To the Editor:
Idiopathic pulmonary fibrosis (IPF) is a progressive chronic disease of the respiratory tract that has no known cure and results in significant global morbidity and mortality. Clinical observations have demonstrated an association among lung microbiota, alveolar inflammation, disease progression, and death in patients with IPF (1, 2). TLRs (Toll-like receptors) are highly conserved canonical innate immune receptors that recognize a diverse repertoire of molecular patterns derived from microbes (3). TLR signaling may regulate interactions with lung microbiota in transgenic animal models (4). TOLLIP (Toll-interacting protein) is a complex protein, widely expressed in the respiratory tract and a key regulator of TLR signaling. The rs5743890 SNP of the TOLLIP gene is associated with increased mortality in IPF (5, 6). However, the role of this TOLLIP SNP in regulating lung microbiota is unknown.

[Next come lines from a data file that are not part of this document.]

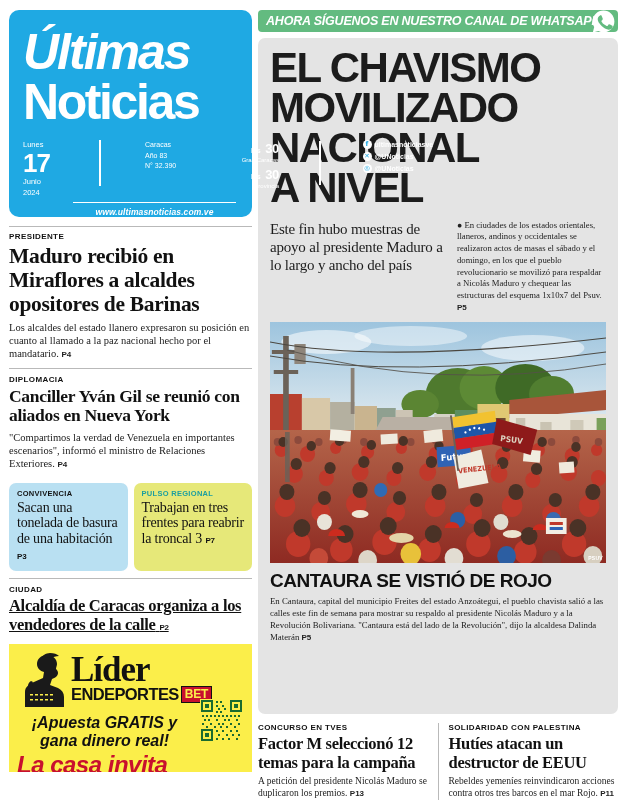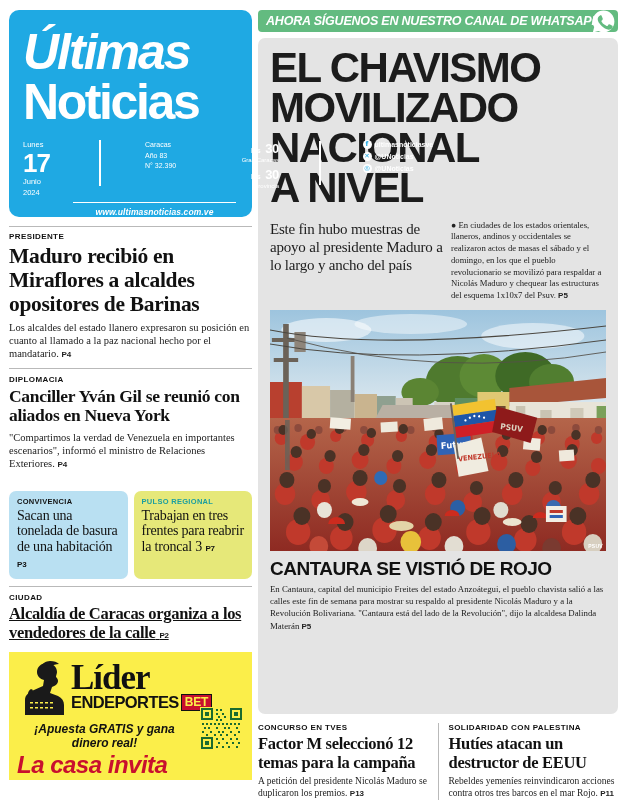"Este fin hubo muestras de" .lead-deck { gap: 4px -> 10px }
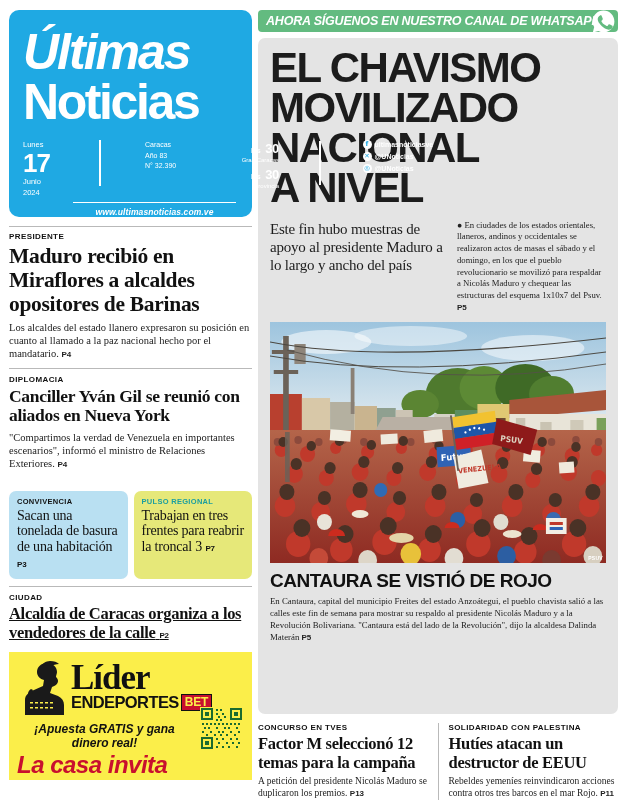"CONVIVENCIA" .boxes { margin-top: 20px -> 12px }
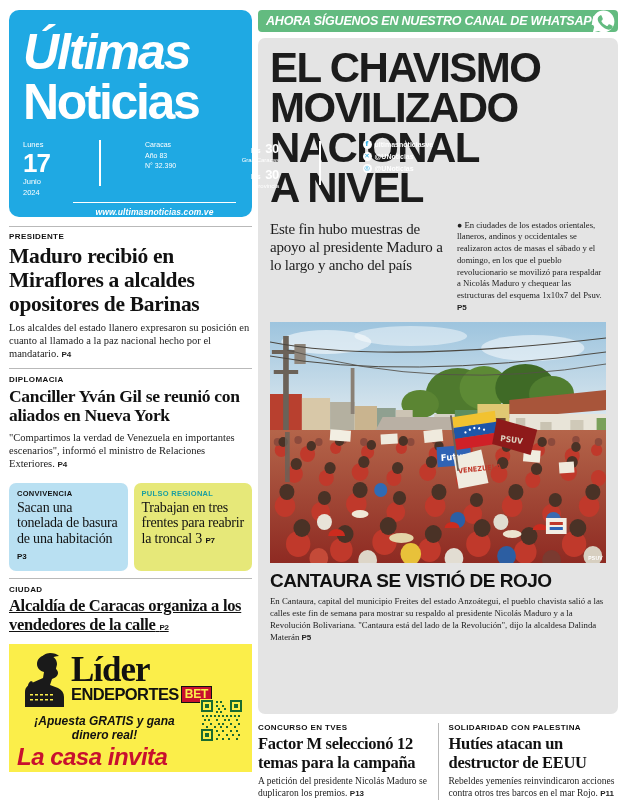"¡Apuesta GRATIS y gana dinero" .ad-line1 { font-size: 12px -> 16px }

Lung dysbiosis and the rs5743890 TOLLIP SNP are independently associated with mortality in IPF. However, it is not known whether an association exists between lung dysbiosis and the rs5743890 polymorphism. We hypothesized that patients with IPF carrying the rs5743890 minor allele would demonstrate altered lung microbiota compared with wild-type subjects. To determine the association between the TOLLIP rs5743890 SNP and respiratory tract microbiota, we examined data from patients with IPF enrolled in the COMET (Correlating Outcomes with Biochemical Markers to Estimate Time-Progression in Idiopathic Pulmonary Fibrosis) study (6). Lung microbial communities were characterized using 16S ribosomal RNA amplicon sequencing from BAL fluid, and TOLLIP rs5743890 genotyping was undertaken as previously reported (5, 6). Patients were included in the analysis if genotype status for the rs5743890 TOLLIP polymorphism and BAL 16S data were available. Genotype status was stratified as wild-type major allele carriers or minor allele carriers. BAL bacterial burden was measured as previously reported (1). To study differences in microbial community composition (β-diversity), we used principal-component analysis and negative binomial generalized linear models (GLMs) (mvabund R package [https://www.r-project.org/]) of multivariate abundance data. We also examined community composition using the Bray Curtis dissimilarity score. We determined the α-diversity of microbial communities using the Shannon diversity indices. This is a secondary analysis of previously published COMET data (1, 6). Sequencing data are available via the National Center for Biotechnology Information Sequence Read Archive (accession numbers PRJNA515255 and PRJNA515279).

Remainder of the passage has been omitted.